Assange has previously stated in media appearances that Russians did not provide him with any of the leaks that his agency released during 2016 as the U.S. presidential campaign played out.

“Hillary Clinton has stated multiple times, falsely, that 17 U.S. intelligence agencies had assessed that Russia was the source of our publications. That’s false. We can say that the Russian government is not the source,” Assange said in Nov. 2016 in an interview with an Australian broadcaster.

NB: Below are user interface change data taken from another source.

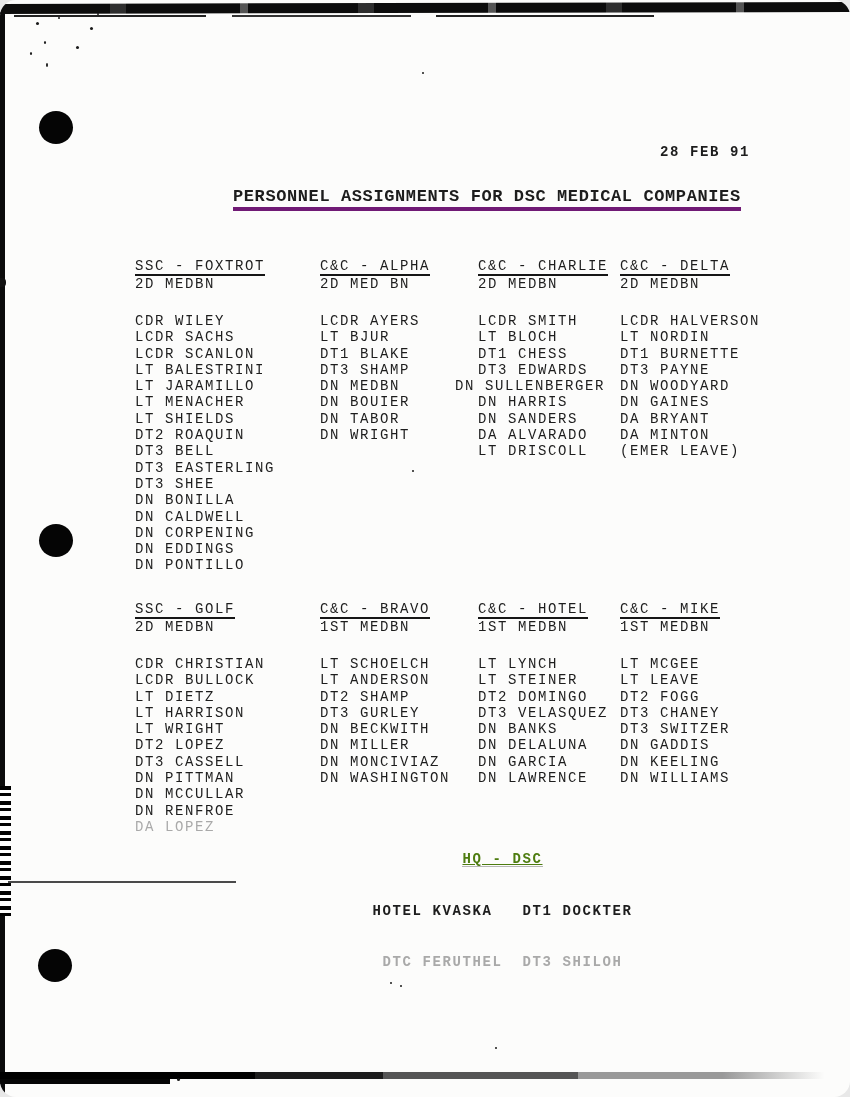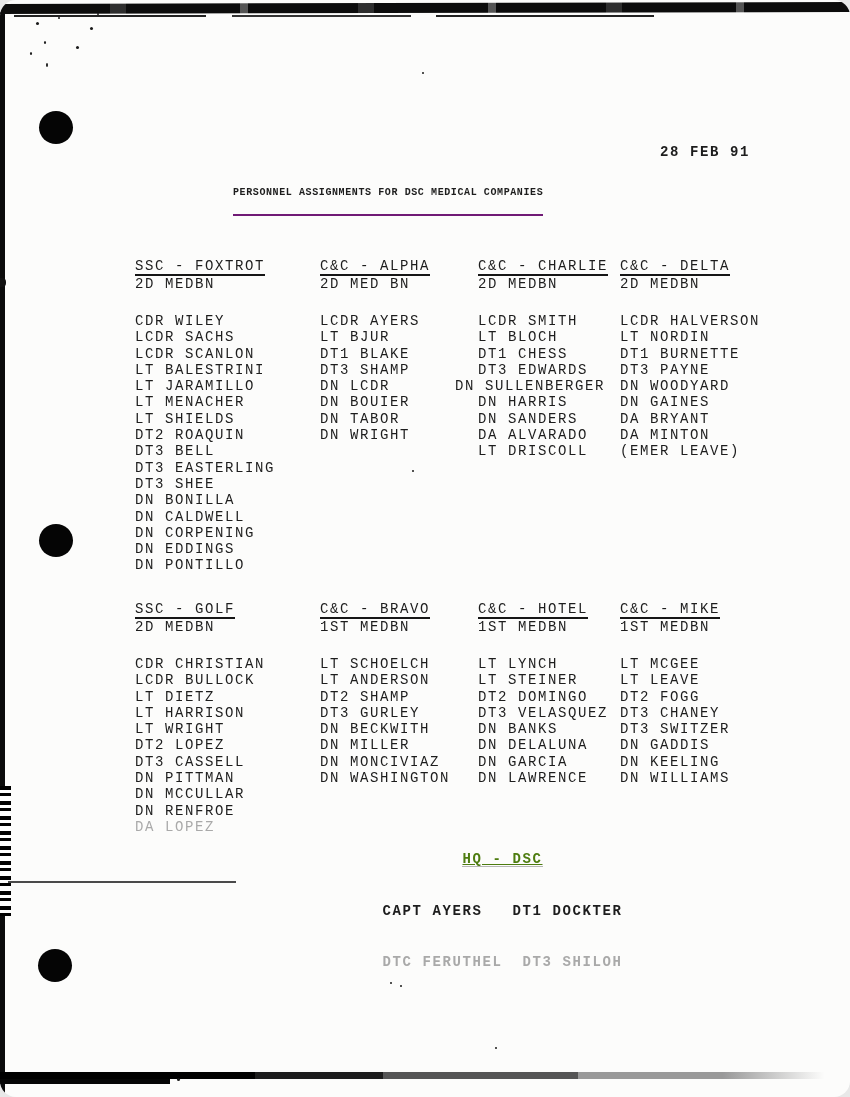--- a/index.html
+++ b/index.html
@@ -46,8 +46,8 @@
   }
   .title{
     position:absolute;top:187px;left:233px;
-    font-size:10px;font-weight:700;letter-spacing:0.6px;white-space:pre;
-    border-bottom:2px solid #701a75;padding-bottom:16px;
+    font-size:17px;font-weight:700;letter-spacing:0.6px;white-space:pre;
+    border-bottom:4px solid #701a75;padding-bottom:1px;
   }
   .section{position:absolute;left:0;right:0;}
   .sec1{top:258px;}

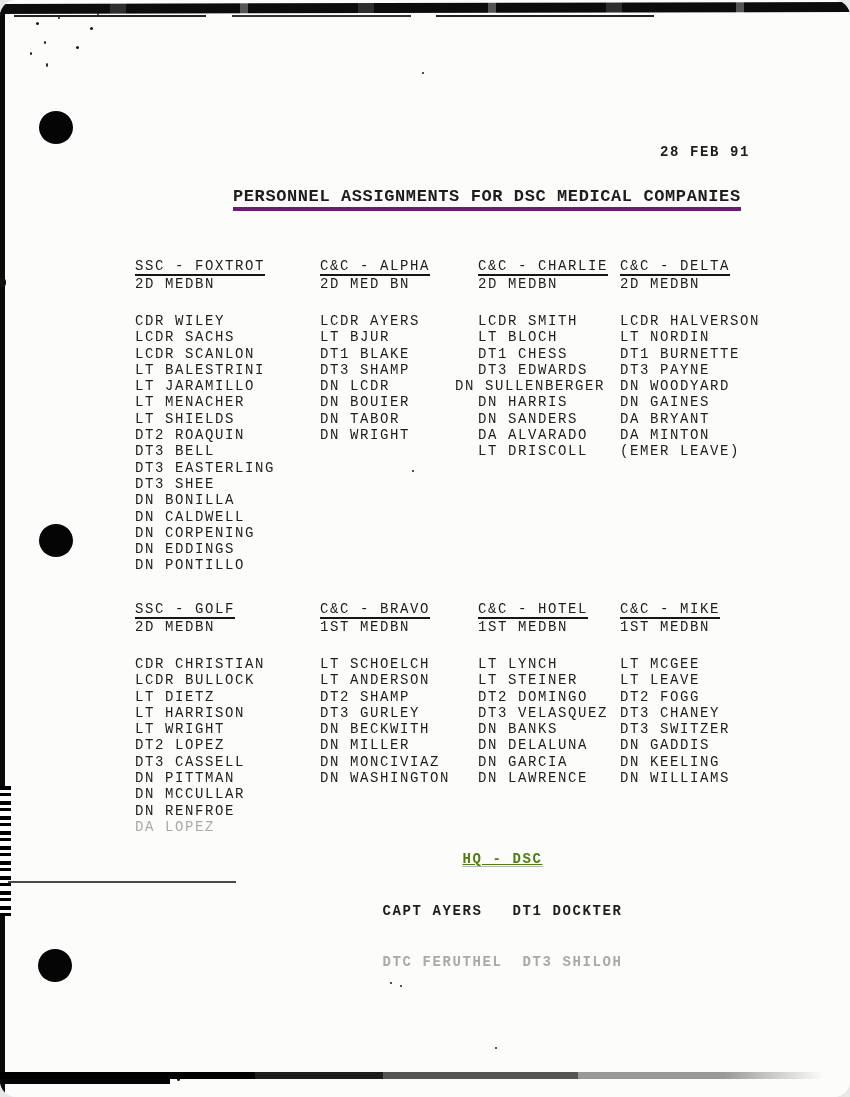--- a/index.html
+++ b/index.html
@@ -107,7 +107,7 @@
 
   <div class="section sec1">
       <div class="col col-0"><div class="col-title">SSC - FOXTROT</div><div class="col-unit">2D MEDBN</div><div class="member">CDR WILEY</div><div class="member">LCDR SACHS</div><div class="member">LCDR SCANLON</div><div class="member">LT BALESTRINI</div><div class="member">LT JARAMILLO</div><div class="member">LT MENACHER</div><div class="member">LT SHIELDS</div><div class="member">DT2 ROAQUIN</div><div class="member">DT3 BELL</div><div class="member">DT3 EASTERLING</div><div class="member">DT3 SHEE</div><div class="member">DN BONILLA</div><div class="member">DN CALDWELL</div><div class="member">DN CORPENING</div><div class="member">DN EDDINGS</div><div class="member">DN PONTILLO</div></div>
-      <div class="col col-1"><div class="col-title">C&amp;C - ALPHA</div><div class="col-unit">2D MED BN</div><div class="member">LCDR AYERS</div><div class="member">LT BJUR</div><div class="member">DT1 BLAKE</div><div class="member">DT3 SHAMP</div><div class="member">DN LCDR</div><div class="member">DN BOUIER</div><div class="member">DN TABOR</div><div class="member">DN WRIGHT</div></div>
+      <div class="col col-1"><div class="col-title">C&amp;C - ALPHA</div><div class="col-unit">2D MED BN</div><div class="member">LCDR AYERS</div><div class="member">LT BJUR</div><div class="member">DT1 BLAKE</div><div class="member">DT3 SHAMP</div><div class="member">DN MEDBN</div><div class="member">DN BOUIER</div><div class="member">DN TABOR</div><div class="member">DN WRIGHT</div></div>
       <div class="col col-2"><div class="col-title">C&amp;C - CHARLIE</div><div class="col-unit">2D MEDBN</div><div class="member">LCDR SMITH</div><div class="member">LT BLOCH</div><div class="member">DT1 CHESS</div><div class="member">DT3 EDWARDS</div><div class="member outdent">DN SULLENBERGER</div><div class="member">DN HARRIS</div><div class="member">DN SANDERS</div><div class="member">DA ALVARADO</div><div class="member">LT DRISCOLL</div></div>
       <div class="col col-3"><div class="col-title">C&amp;C - DELTA</div><div class="col-unit">2D MEDBN</div><div class="member">LCDR HALVERSON</div><div class="member">LT NORDIN</div><div class="member">DT1 BURNETTE</div><div class="member">DT3 PAYNE</div><div class="member">DN WOODYARD</div><div class="member">DN GAINES</div><div class="member">DA BRYANT</div><div class="member">DA MINTON</div><div class="member">(EMER LEAVE)</div></div>
     </div>

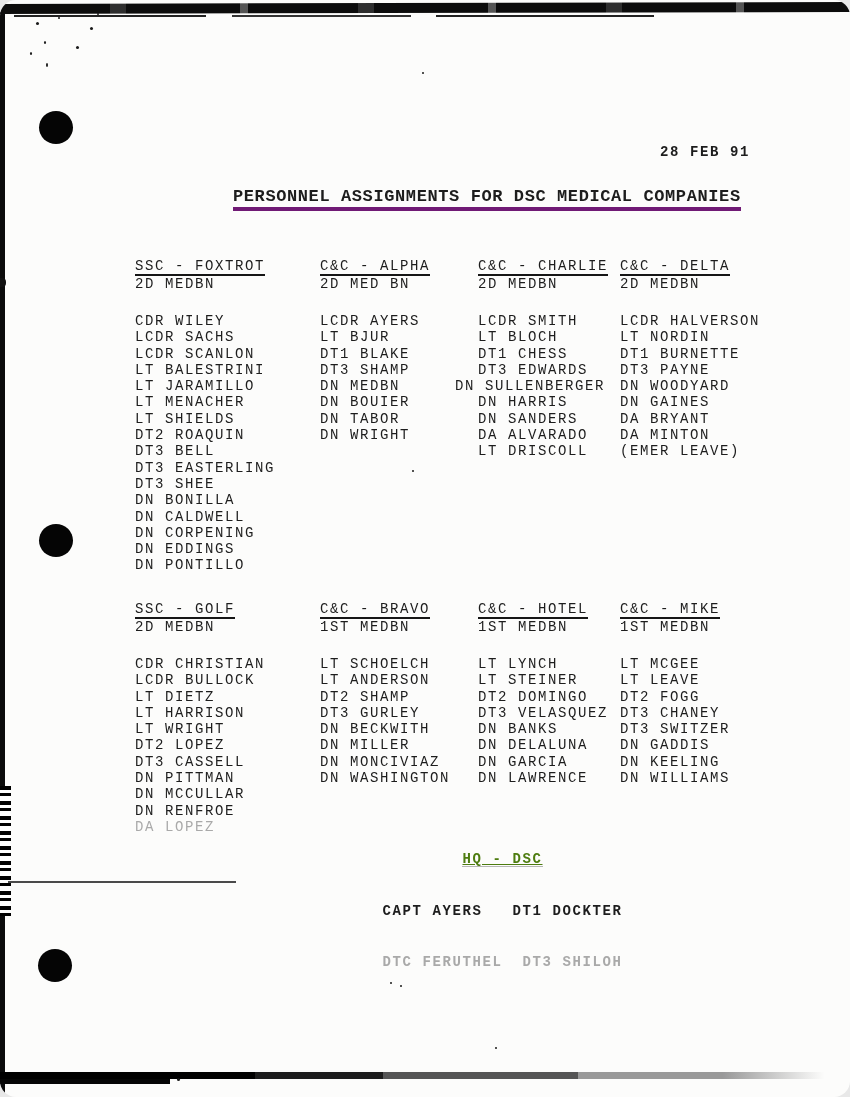--- a/index.html
+++ b/index.html
@@ -120,7 +120,7 @@
 
   <div class="hq">
     <div><span class="hq-heading">HQ - DSC</span></div>
-    <div>CAPT AYERS   DT1 DOCKTER</div>
+    <div>HOTEL KVASKA   DT1 DOCKTER</div>
     <div class="faded">DTC FERUTHEL  DT3 SHILOH</div>
   </div>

“Well, the reason is obvious. They’re trying to delegitimize the Trump administration as it goes into the White House. They are trying to say that President-elect Trump is not a legitimate President,” Assange told Sean Hannity during a Fox News interview, explaining the genesis of the Russia lie.

“We can say, we have said, repeatedly that over the last two months that our source is not the Russian government and it is not a state party,” Assange told Hannity.

If Trump offered a pardon to Assange for telling the truth in an official capacity, that is an encouraging sign for supporters of legitimate journalism and draining the swamp.